Aim of the task – Copy exactly the lines from the one containing "to support pre-Android" through the last line of the records below, both included, and leave out the pictures.

Stored entries –
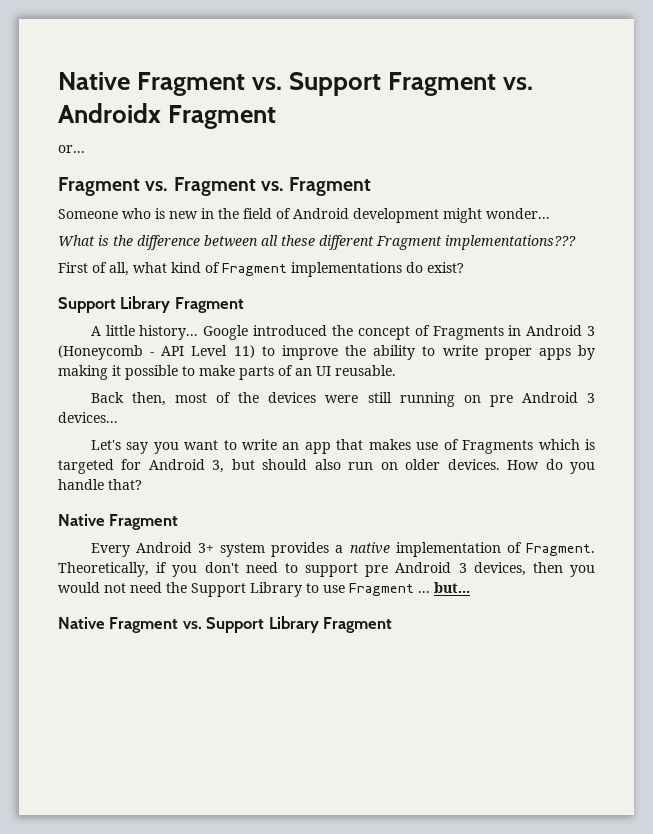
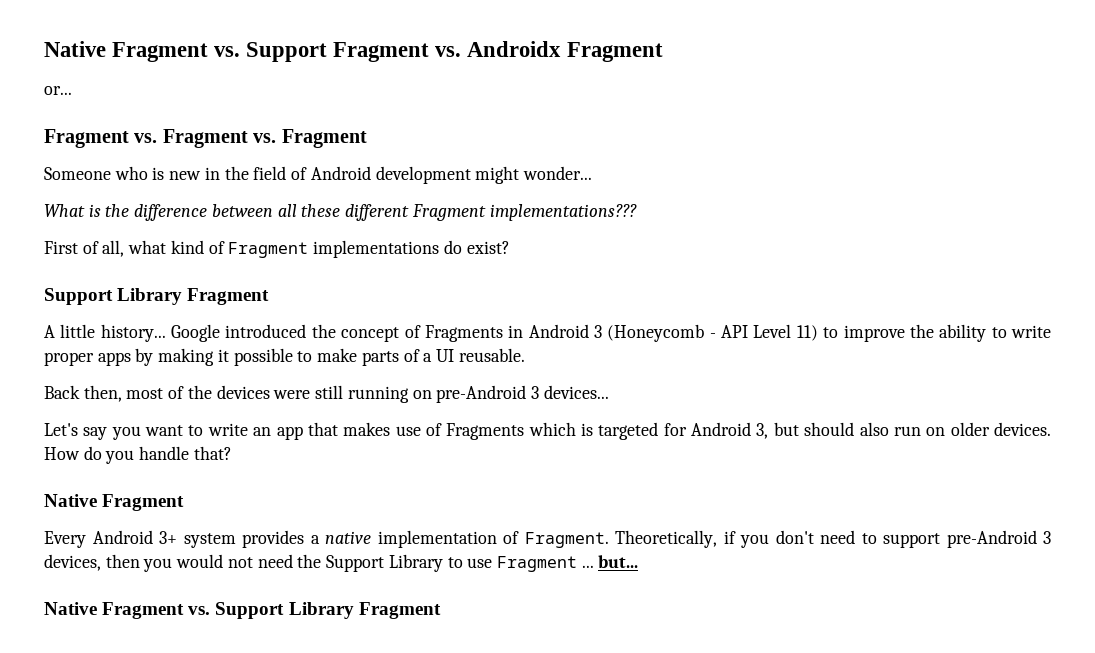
- Google introduced the concept of Fragments in Android 3 (Honeycomb - API Level 11) to improve the ability to write proper apps by making it possible to make parts of an UI reusable.
+ Google introduced the concept of Fragments in Android 3 (Honeycomb - API Level 11) to improve the ability to write proper apps by making it possible to make parts of a UI reusable.
- Back then, most of the devices were still running on pre Android 3 devices...
+ Back then, most of the devices were still running on pre-Android 3 devices...
- Theoretically, if you don't need to support pre Android 3 devices, then you would not need the Support Library to use Fragment ... but...
+ Theoretically, if you don't need to support pre-Android 3 devices, then you would not need the Support Library to use Fragment ... but...

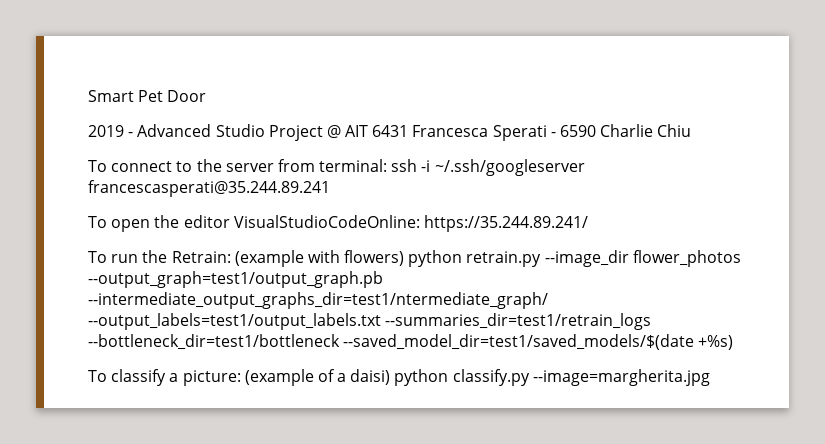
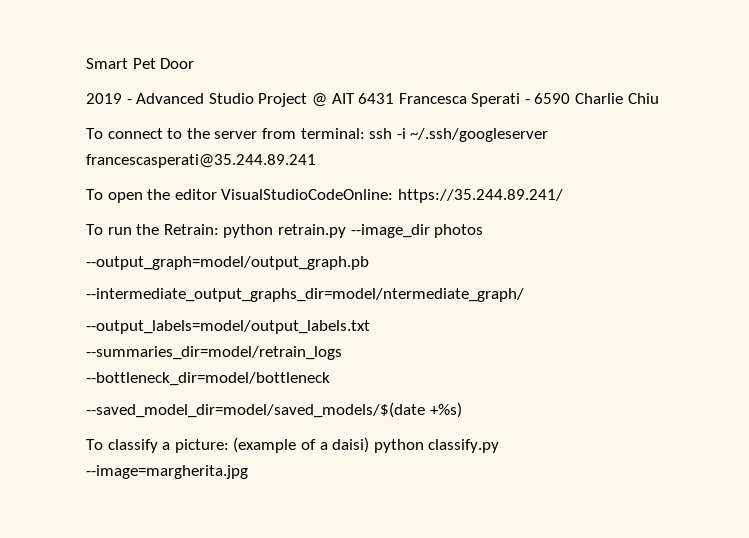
- To run the Retrain: (example with flowers) python retrain.py --image_dir flower_photos --output_graph=test1/output_graph.pb --intermediate_output_graphs_dir=test1/ntermediate_graph/ --output_labels=test1/output_labels.txt --summaries_dir=test1/retrain_logs --bottleneck_dir=test1/bottleneck --saved_model_dir=test1/saved_models/$(date +%s)
+ To run the Retrain: python retrain.py --image_dir photos
+ --output_graph=model/output_graph.pb
+ --intermediate_output_graphs_dir=model/ntermediate_graph/
+ --output_labels=model/output_labels.txt
+ --summaries_dir=model/retrain_logs
+ --bottleneck_dir=model/bottleneck
+ --saved_model_dir=model/saved_models/$(date +%s)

Solution to this task –
+ Theoretically, if you don't need to support pre-Android 3 devices, then you would not need the Support Library to use Fragment ... but...

- To run the Retrain: (example with flowers) python retrain.py --image_dir flower_photos --output_graph=test1/output_graph.pb --intermediate_output_graphs_dir=test1/ntermediate_graph/ --output_labels=test1/output_labels.txt --summaries_dir=test1/retrain_logs --bottleneck_dir=test1/bottleneck --saved_model_dir=test1/saved_models/$(date +%s)
+ To run the Retrain: python retrain.py --image_dir photos
+ --output_graph=model/output_graph.pb
+ --intermediate_output_graphs_dir=model/ntermediate_graph/
+ --output_labels=model/output_labels.txt
+ --summaries_dir=model/retrain_logs
+ --bottleneck_dir=model/bottleneck
+ --saved_model_dir=model/saved_models/$(date +%s)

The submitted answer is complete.